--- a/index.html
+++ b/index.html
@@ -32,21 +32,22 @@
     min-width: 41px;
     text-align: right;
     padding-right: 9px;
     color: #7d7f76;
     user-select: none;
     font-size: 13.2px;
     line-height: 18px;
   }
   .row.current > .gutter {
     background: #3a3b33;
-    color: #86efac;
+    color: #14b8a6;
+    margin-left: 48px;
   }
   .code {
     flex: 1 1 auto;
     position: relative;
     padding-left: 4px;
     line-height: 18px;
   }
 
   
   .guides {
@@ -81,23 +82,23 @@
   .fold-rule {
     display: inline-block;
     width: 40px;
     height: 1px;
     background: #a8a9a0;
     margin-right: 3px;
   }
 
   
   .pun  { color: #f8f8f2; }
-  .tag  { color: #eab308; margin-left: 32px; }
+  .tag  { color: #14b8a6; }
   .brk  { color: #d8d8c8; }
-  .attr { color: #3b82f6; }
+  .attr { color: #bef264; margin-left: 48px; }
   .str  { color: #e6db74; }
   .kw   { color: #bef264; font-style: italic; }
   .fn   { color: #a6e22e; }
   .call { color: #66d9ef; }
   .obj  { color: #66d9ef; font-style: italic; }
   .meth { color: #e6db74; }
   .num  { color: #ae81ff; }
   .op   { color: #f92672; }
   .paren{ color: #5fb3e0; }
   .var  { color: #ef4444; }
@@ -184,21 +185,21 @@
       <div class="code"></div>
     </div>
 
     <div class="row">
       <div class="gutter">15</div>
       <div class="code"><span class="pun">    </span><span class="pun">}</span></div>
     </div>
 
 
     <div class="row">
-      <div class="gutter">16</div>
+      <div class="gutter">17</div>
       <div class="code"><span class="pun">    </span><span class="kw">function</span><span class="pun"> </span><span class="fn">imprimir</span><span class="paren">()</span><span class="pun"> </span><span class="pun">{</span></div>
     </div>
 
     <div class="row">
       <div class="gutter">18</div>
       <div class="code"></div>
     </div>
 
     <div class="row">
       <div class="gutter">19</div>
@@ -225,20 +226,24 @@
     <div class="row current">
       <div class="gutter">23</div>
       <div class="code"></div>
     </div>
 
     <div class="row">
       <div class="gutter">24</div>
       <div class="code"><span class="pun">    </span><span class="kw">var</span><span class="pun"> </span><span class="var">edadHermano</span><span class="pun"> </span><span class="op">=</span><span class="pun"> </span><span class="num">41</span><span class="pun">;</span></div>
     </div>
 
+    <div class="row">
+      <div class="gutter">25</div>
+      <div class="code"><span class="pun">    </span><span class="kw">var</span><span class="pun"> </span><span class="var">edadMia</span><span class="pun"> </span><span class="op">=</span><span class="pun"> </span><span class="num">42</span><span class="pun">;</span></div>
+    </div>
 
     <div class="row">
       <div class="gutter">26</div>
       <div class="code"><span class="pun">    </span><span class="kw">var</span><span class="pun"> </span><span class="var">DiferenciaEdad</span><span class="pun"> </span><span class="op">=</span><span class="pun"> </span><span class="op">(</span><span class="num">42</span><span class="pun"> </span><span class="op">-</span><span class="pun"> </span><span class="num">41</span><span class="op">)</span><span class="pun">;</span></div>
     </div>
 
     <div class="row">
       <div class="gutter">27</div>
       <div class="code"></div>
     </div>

...

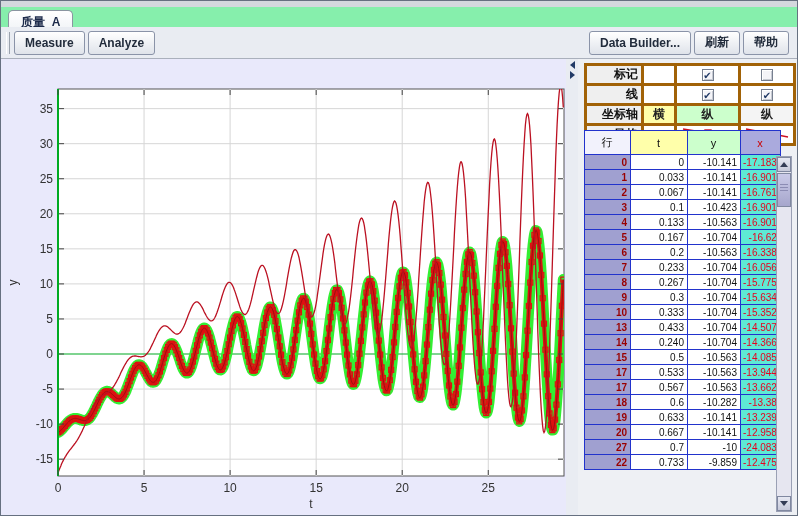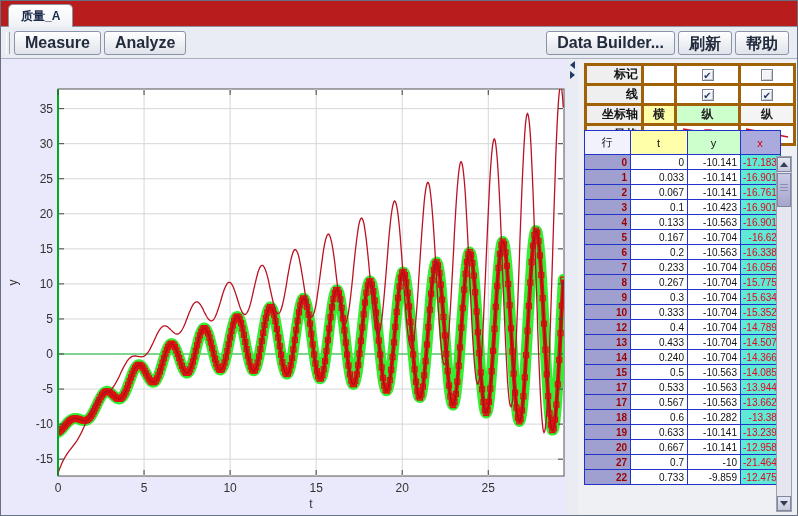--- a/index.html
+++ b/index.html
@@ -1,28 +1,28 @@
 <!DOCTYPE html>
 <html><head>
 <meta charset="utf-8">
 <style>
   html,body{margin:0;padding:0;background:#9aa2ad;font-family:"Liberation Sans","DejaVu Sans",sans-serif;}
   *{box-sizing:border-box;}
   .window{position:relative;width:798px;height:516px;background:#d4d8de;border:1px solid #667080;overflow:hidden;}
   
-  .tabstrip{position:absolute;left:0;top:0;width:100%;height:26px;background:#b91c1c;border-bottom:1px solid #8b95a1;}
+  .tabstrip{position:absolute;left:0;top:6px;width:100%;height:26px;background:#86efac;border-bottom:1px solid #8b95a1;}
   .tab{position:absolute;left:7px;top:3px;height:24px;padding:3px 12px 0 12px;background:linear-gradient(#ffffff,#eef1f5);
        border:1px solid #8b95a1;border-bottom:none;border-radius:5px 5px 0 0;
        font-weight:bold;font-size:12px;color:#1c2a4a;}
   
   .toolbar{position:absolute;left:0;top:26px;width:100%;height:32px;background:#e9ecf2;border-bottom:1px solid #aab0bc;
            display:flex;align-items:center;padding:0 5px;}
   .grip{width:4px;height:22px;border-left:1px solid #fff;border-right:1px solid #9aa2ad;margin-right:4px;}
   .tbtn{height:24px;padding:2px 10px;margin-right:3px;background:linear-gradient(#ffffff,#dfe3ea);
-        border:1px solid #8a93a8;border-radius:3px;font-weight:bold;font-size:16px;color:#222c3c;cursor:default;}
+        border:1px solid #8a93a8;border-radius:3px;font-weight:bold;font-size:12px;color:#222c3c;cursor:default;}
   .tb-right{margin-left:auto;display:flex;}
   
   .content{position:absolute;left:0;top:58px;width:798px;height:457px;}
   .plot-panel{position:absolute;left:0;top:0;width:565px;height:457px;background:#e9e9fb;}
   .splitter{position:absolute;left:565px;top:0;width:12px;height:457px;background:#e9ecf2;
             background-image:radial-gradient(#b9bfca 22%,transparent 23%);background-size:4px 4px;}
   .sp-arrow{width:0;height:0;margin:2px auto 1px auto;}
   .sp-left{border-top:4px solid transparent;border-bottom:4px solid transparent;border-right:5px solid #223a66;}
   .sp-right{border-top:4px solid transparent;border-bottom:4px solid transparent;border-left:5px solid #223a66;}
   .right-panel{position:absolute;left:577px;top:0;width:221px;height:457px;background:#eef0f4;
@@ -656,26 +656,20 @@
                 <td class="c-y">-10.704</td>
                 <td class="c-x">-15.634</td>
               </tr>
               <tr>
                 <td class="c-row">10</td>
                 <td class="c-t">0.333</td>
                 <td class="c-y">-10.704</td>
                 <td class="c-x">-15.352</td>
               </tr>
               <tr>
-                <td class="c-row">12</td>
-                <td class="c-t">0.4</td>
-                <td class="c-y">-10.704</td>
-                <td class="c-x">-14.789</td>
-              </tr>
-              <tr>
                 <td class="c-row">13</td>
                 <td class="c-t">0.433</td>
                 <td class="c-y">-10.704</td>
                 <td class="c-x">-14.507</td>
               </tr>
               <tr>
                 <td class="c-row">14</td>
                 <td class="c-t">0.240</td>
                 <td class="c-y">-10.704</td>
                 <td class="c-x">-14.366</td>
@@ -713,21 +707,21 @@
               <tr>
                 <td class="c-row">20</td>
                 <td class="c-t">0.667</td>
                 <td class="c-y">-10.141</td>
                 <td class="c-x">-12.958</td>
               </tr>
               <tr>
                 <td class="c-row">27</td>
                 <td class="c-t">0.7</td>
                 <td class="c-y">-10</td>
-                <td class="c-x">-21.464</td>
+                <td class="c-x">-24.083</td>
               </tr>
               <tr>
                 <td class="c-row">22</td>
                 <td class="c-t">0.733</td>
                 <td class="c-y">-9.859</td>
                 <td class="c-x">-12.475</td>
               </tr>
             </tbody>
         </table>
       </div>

* **REQUIREMENT**:
Your response should be made up of the lines in the data that contain the word "linear".

* **RESPONSE BOX**:
   .tab{position:absolute;left:7px;top:3px;height:24px;padding:3px 12px 0 12px;background:linear-gradient(#ffffff,#eef1f5);
   .tbtn{height:24px;padding:2px 10px;margin-right:3px;background:linear-gradient(#ffffff,#dfe3ea);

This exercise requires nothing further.